Data for analysis

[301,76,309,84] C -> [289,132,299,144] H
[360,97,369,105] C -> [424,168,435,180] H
--
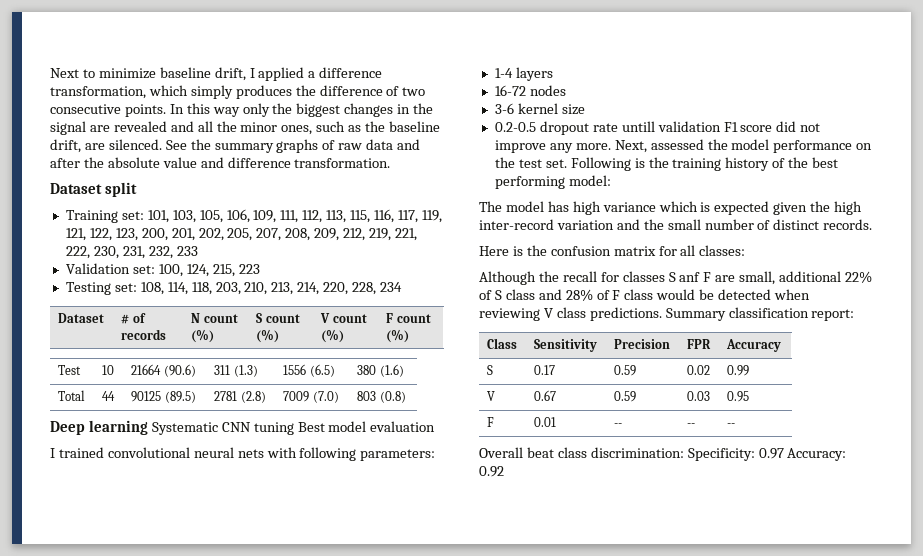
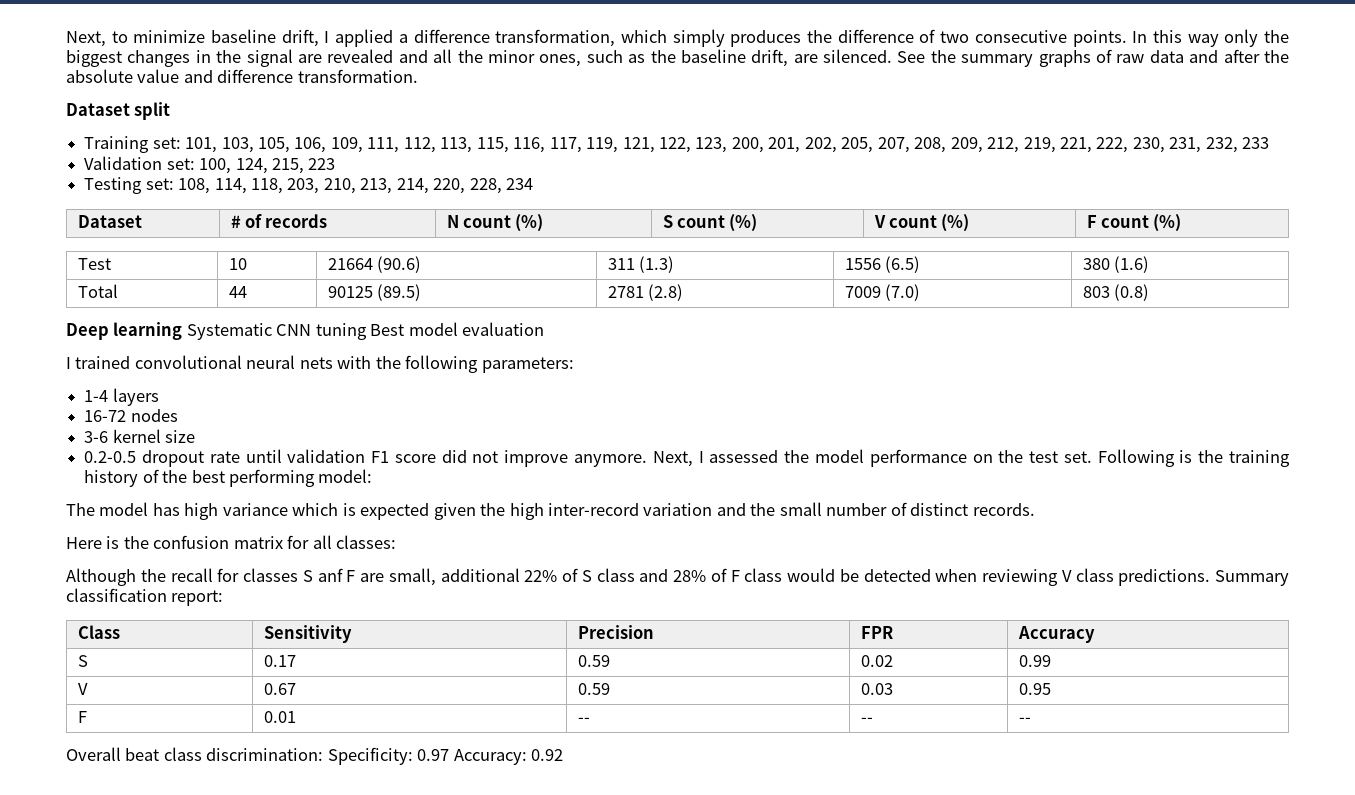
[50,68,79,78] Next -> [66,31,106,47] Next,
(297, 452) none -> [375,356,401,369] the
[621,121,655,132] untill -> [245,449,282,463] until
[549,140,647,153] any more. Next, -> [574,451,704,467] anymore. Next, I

Task details
Among the entries above, the lines between the ones containing "[621,121,655,132] untill ->" and "[549,140,647,153] any more.", inclusive, are to be transcribed exactly. No other line is to be given.

Exercise answer
[621,121,655,132] untill -> [245,449,282,463] until
[549,140,647,153] any more. Next, -> [574,451,704,467] anymore. Next, I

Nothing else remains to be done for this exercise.